Allocutions prononcées le samedi 16 mars 1889 aux obsèques de M. E. de Nayville… (1889)

« La médecine, suivant un mot célèbre, guérit parfois, soulage généralement et console toujours. » Notre cher docteur apporta des soulagements bien précieux à ceux qui souffraient. Il fut par excellence le médecin consolateur.
Qui de nous ne voit encore à son chevet ses longs cheveux blancs, ces yeux si doux, cette bouche souriante. Sa tête de brave homme inspirait l'idée du calme réparateur.
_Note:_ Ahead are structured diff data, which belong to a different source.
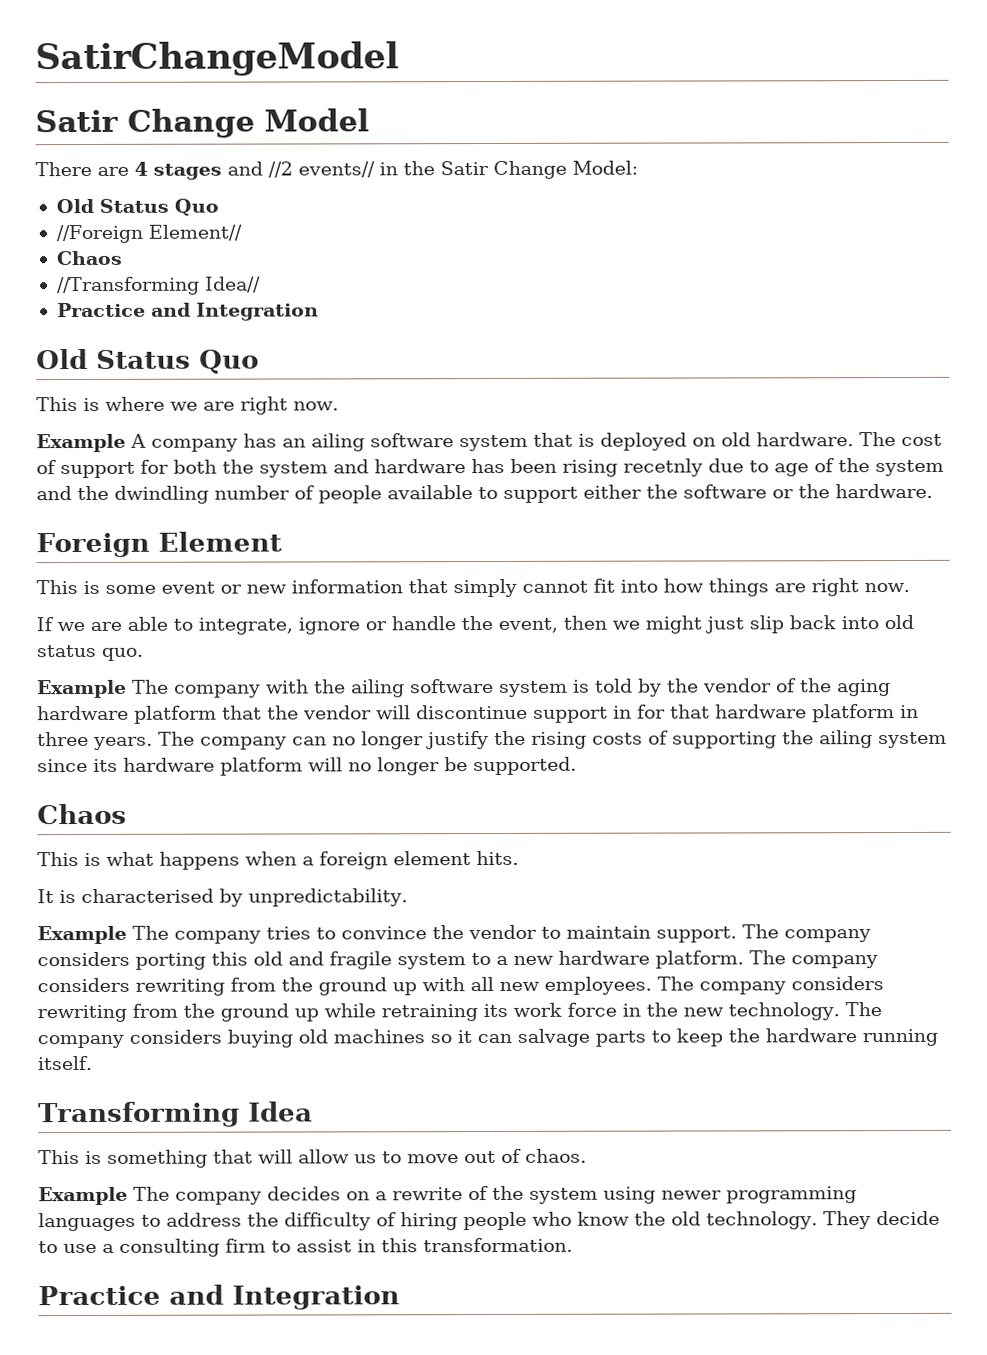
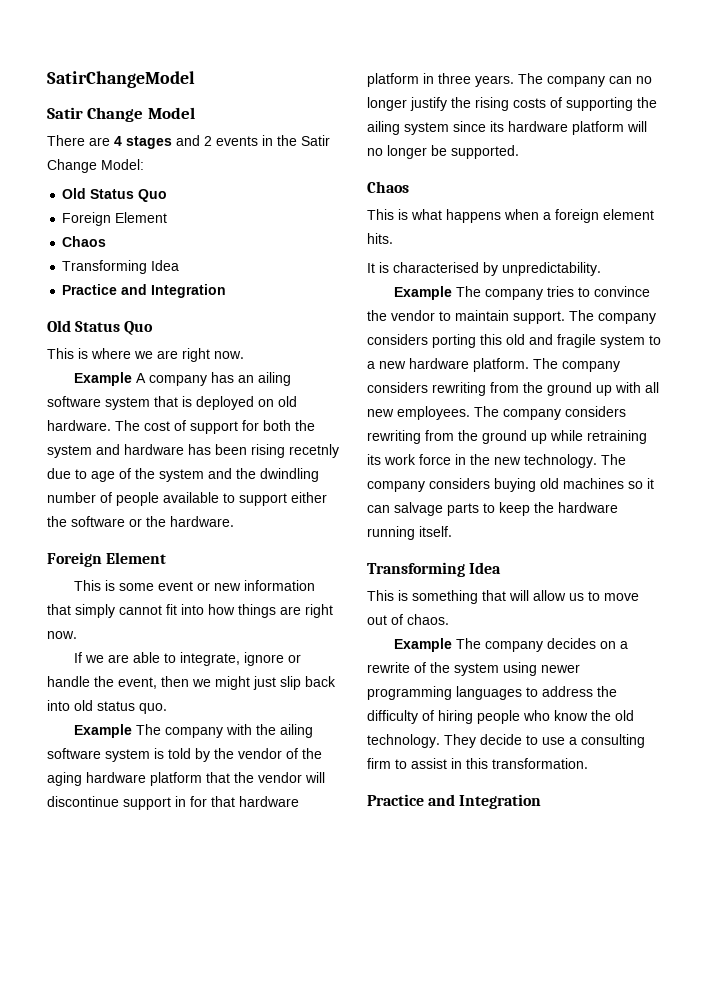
- There are 4 stages and //2 events// in the Satir Change Model:
+ There are 4 stages and 2 events in the Satir Change Model:
  Old Status Quo
- //Foreign Element//
+ Foreign Element
  Chaos
- //Transforming Idea//
+ Transforming Idea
A son
aspect, l'âme se dilatait, le sang se réchauffait, l'espérance avait germé au sein des douleurs.
Source : Gallica

Allocutions prononcées le samedi 16 mars 1889 aux obsèques de M. E. de Nayville… (1889)

Jamais indifférent, cherchant le bien, et dans le médecin dévoué vous trouviez en même temps le bon citoyen.
Dans toutes les discussions, vous avez toujours remarqué en lui l'aménité, la bienveillance... et, cependant, il ne partageait pas les opinions du jour; il était resté fidèle à sa foi religieuse et à ses convictions politiques.
M. de Nayville était profondément chrétien, sa religion était éclairée mais elle dominait sa vie; il lui a dû une existence aussi heureuse qu'il pouvait le désirer.
Source : Gallica

Allocutions prononcées le samedi 16 mars 1889 aux obsèques de M. E. de Nayville… (1889)

C'est pour moi un devoir d'adresser un adieu plein de reconnaissance au vieil ami de ma famille, à celui qui prit sa part de nos joies et de nos chagrins.
Cette gratitude, les personnes soignées par lui la comprennent; elle vibre dans tous les cœurs, car M. de Nayville a été par dessus tout l'ami de ses malades.